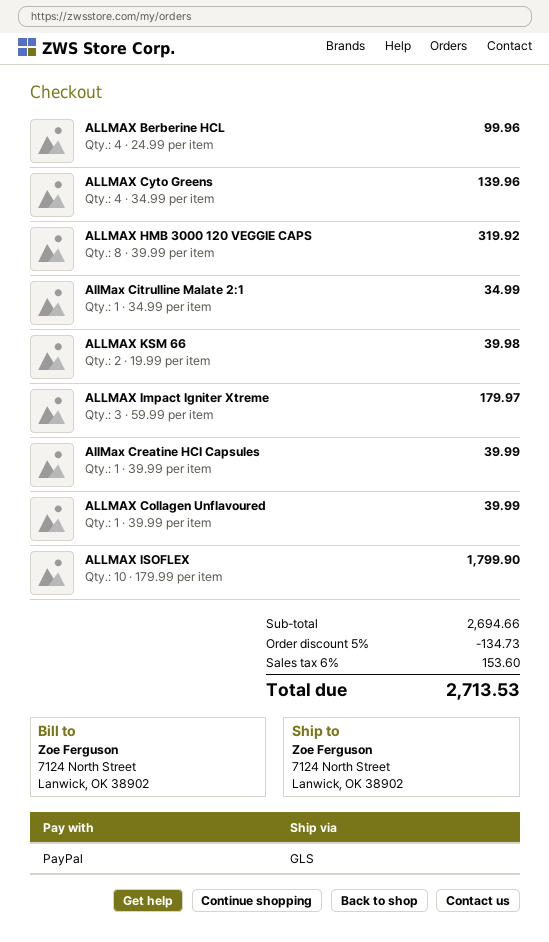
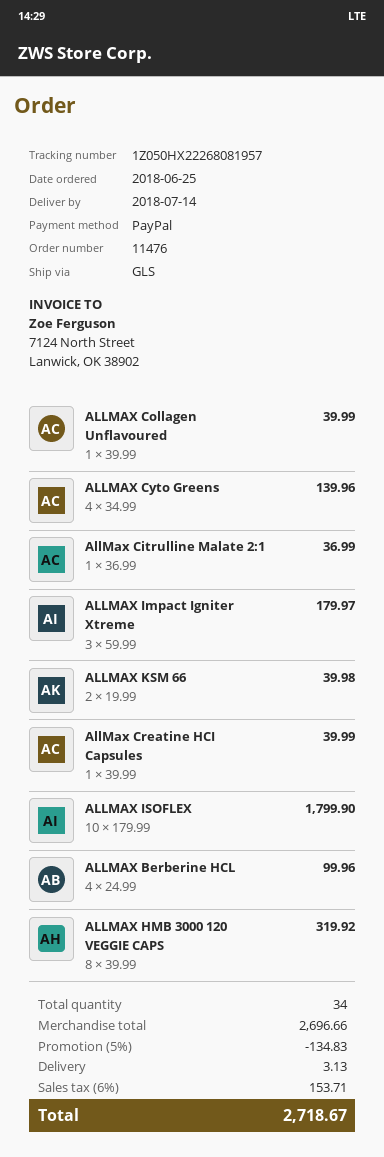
AllMax Citrulline Malate 2:1: 1 x 34.99 = 34.99 -> 1 x 36.99 = 36.99
subtotal: 2694.66 -> 2696.66
discount: 5% = 134.73 -> 5% = 134.83
shipping: none -> 3.13
tax: 6% = 153.60 -> 6% = 153.71
total: 2713.53 -> 2718.67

TASK INSTRUCTIONS: Restate the preceding entries in full, word for word, with the pictures removed.

WRITTEN RESPONSE:
AllMax Citrulline Malate 2:1: 1 x 34.99 = 34.99 -> 1 x 36.99 = 36.99
subtotal: 2694.66 -> 2696.66
discount: 5% = 134.73 -> 5% = 134.83
shipping: none -> 3.13
tax: 6% = 153.60 -> 6% = 153.71
total: 2713.53 -> 2718.67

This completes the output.